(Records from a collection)
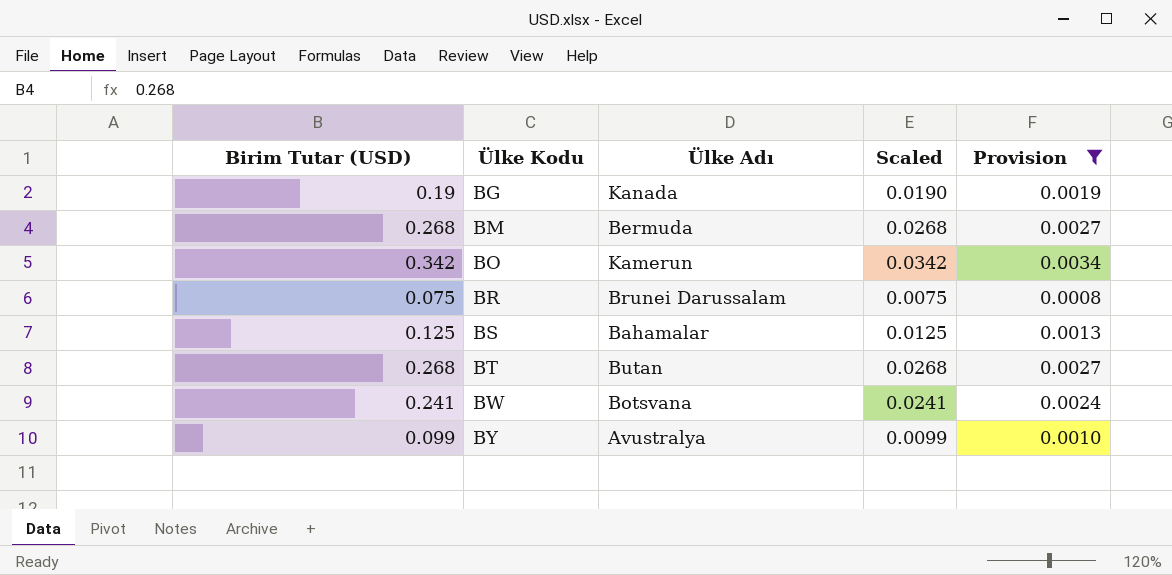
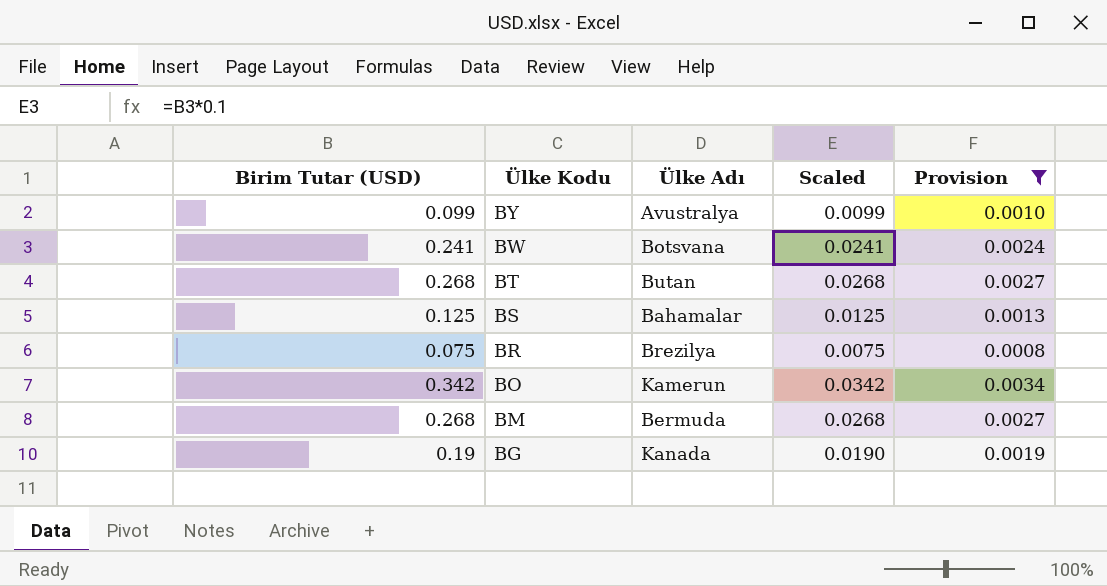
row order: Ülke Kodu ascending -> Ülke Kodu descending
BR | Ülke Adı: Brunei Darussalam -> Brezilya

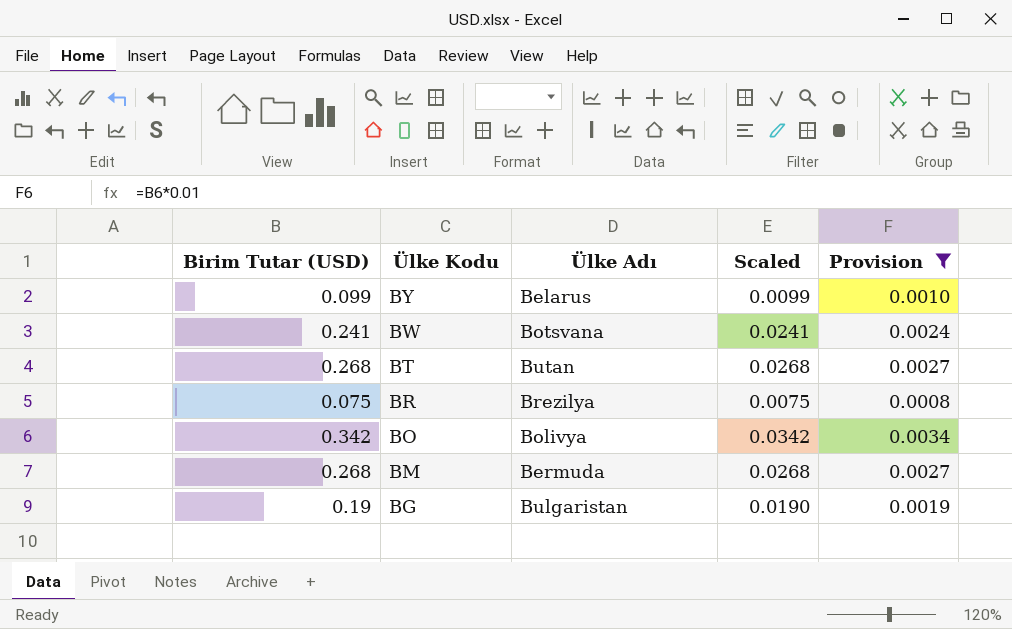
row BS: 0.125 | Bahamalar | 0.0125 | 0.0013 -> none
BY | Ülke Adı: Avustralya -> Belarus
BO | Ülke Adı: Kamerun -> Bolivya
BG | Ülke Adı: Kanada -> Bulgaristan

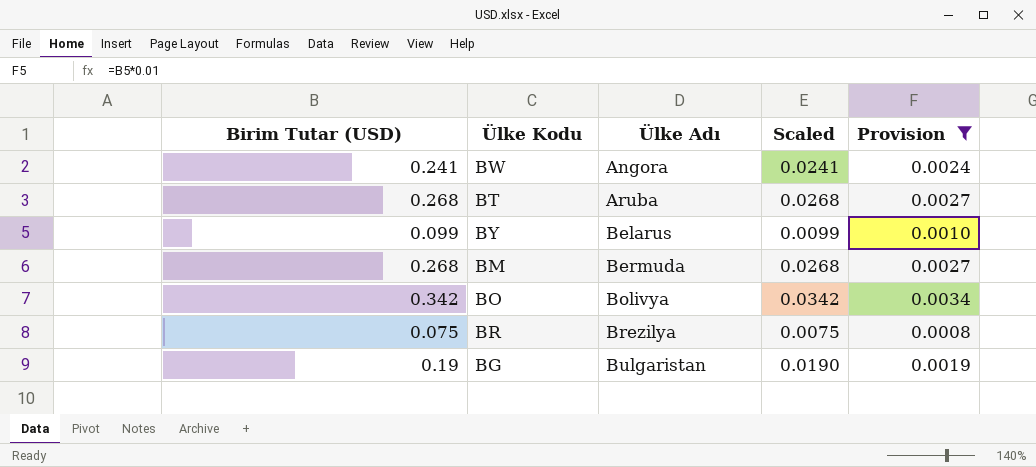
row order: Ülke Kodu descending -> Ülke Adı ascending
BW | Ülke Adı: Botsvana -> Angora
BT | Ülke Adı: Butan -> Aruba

What you are asked to do - Give the number of lines in the entries that contain the word "Kodu", with no other text.

Task response - 2